For more personal info see Johns website.
(From a discussion on the Yahoo Apollo Group)
Asked about his favourite
mission, John writes
Personally I have always
picked Apollo 8 with 15 a close second. Why 8?
1. An incredibly gutsy decision
to go beyond the 850 mile altitude record everything had to work!
2. Selfishly, it was the first
time that the 85 ft antennae would assume the role that they had been built
to do, and we had been preparing for 2 plus years.

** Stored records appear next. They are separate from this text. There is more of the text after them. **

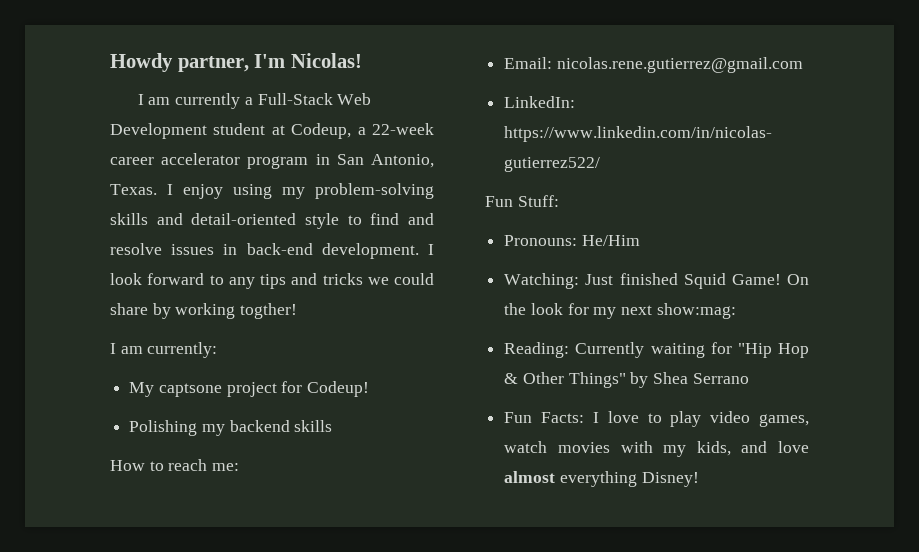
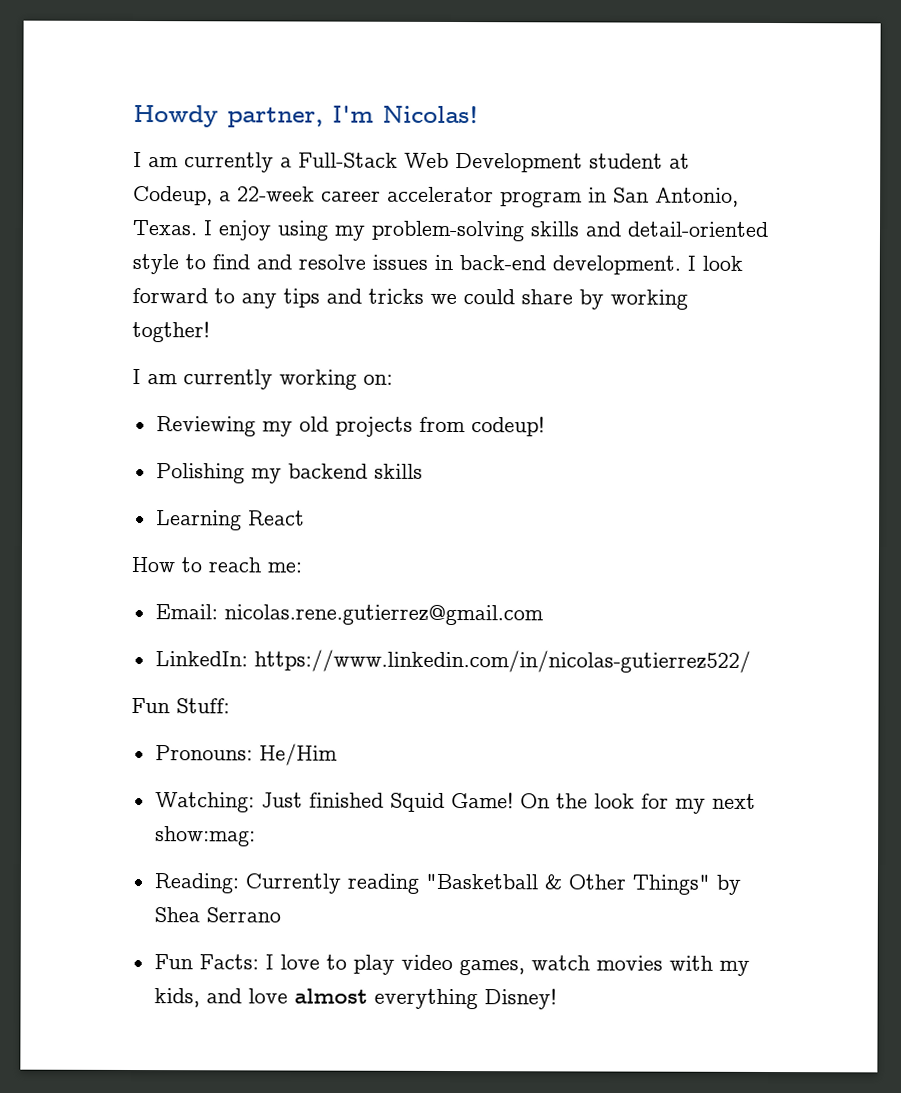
[147,342,218,358] [129,381,370,397] currently: // My captsone project for Codeup! -> [183,369,393,390] [155,416,545,437] currently working on: // Reviewing my old projects from codeup!
(333, 426) none -> [155,510,305,531] // Learning React
[650,342,809,358] waiting for "Hip Hop -> [346,873,538,894] reading "Basketball

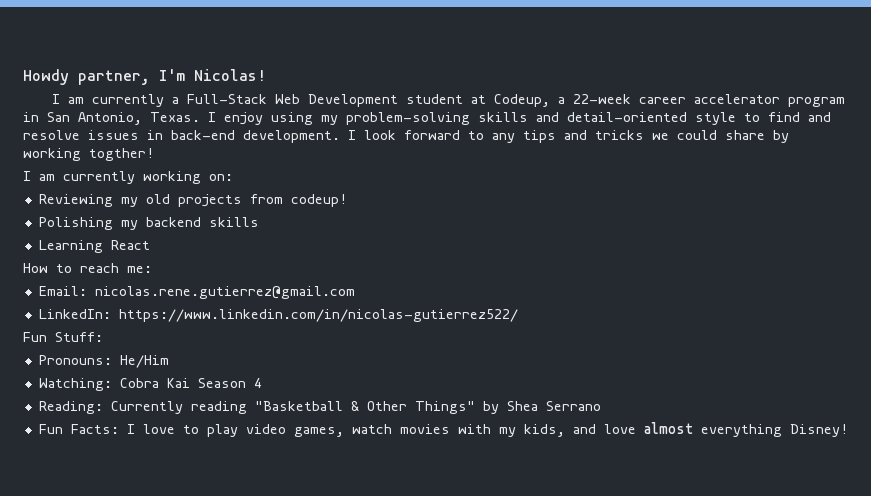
[260,792,756,814] [154,826,256,847] Just finished Squid Game! On the look for my next show:mag: -> [119,378,262,388] Cobra Kai Season 4

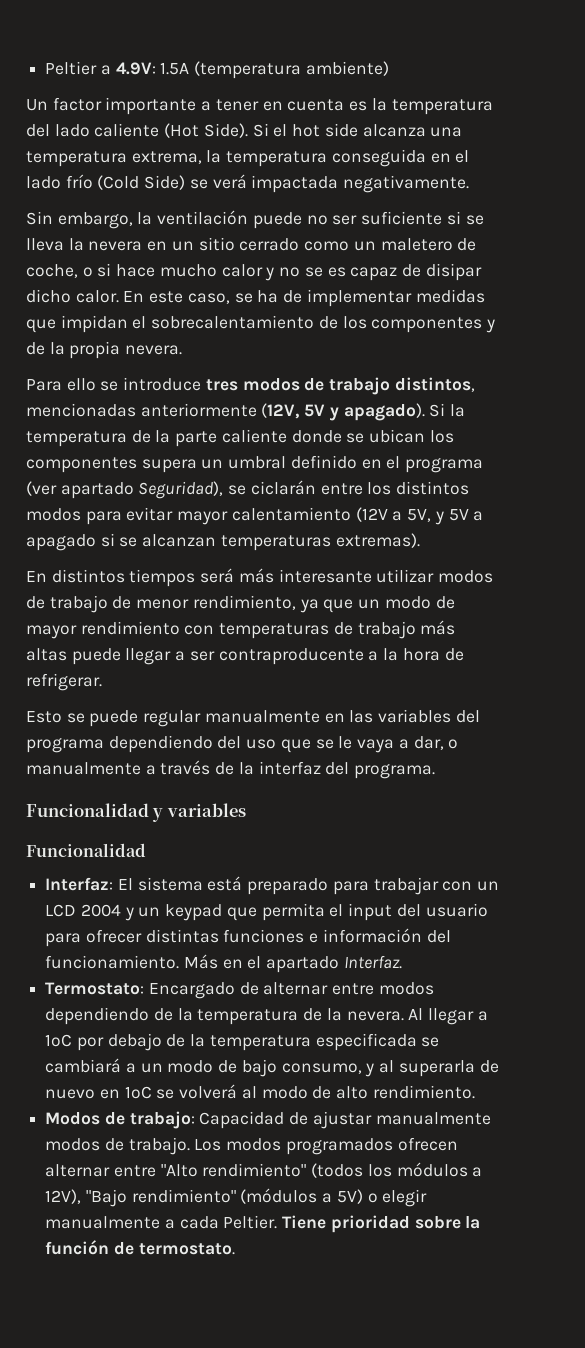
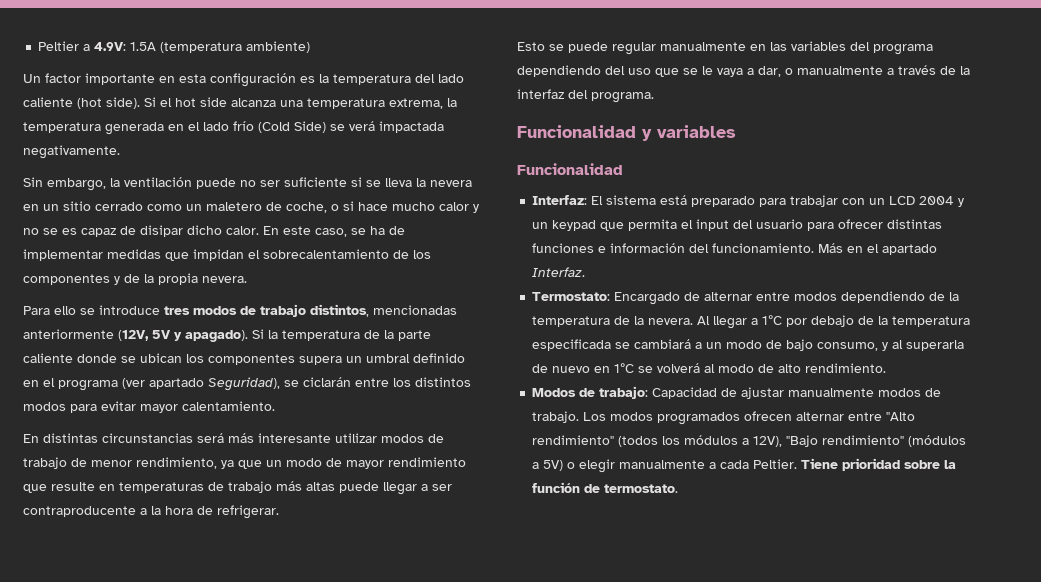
[201,99,345,111] a tener en cuenta -> [159,73,296,87] en esta configuración
[164,123,248,138] (Hot Side). -> [77,97,140,109] (hot side).
[331,149,426,167] conseguida -> [105,122,164,135] generada
[231,507,484,525] [26,533,420,551] [26,569,196,587] calentamiento (12V a 5V, y 5V a apagado si se alcanzan temperaturas extremas). // En distintos tiempos -> [182,401,275,411] [23,433,193,443] calentamiento. // En distintas circunstancias
[184,625,215,635] con -> [23,482,115,493] que resulte en

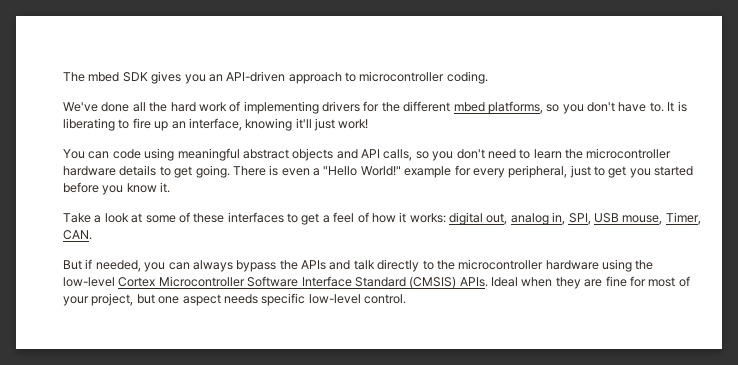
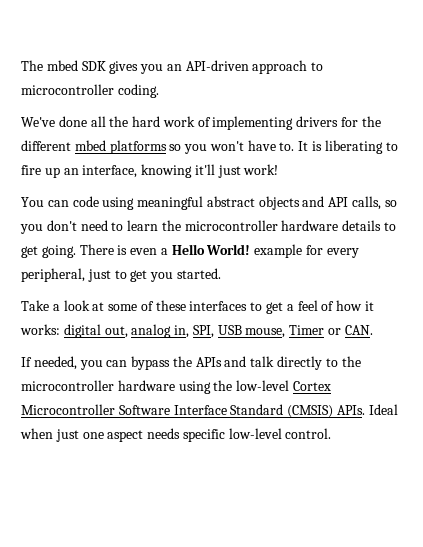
[487,101,615,114] platforms, so you don't -> [109,140,244,154] platforms so you won't
[323,166,401,176] "Hello World!" -> [171,244,251,255] Hello World!
[654,166,694,176] [63,182,171,195] started before you know it. -> [176,268,221,279] started.
[665,212,701,225] Timer, -> [289,325,342,335] Timer or
[63,259,93,270] But if -> [21,357,32,367] If
[192,260,233,272] always -> (128, 363) none
[555,276,690,289] [63,293,155,306] they are fine for most of your project, but -> [55,429,79,442] just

3. Due to a combination of
celestial mechanics and luck, we at HSK had the lions share
of that mission. There was always competition between the sites to be the prime
site for major mission events.
4. At HSK we saw the first
lunar pass including the first time that an Apollo spacecraft came out from
occultation from behind the moon (spot on time indicating that the LOI
burn was good).
5. Actually I was about 5 seconds away from being the first person to talk to someone in lunar orbit! We had configured redundant voice equipment (meant for the LM) to be used in the event that the spacecraft might be in a backup voice mode. Somehow there was confusion about the mode, and the man at the demodulators was frantically trying to find the correct source, while I (equally frantically) tried to select the correct intercom channel to remote to Houston. I can still hear the Voice of Apollo PAO commentary saying we have data but no voice yet...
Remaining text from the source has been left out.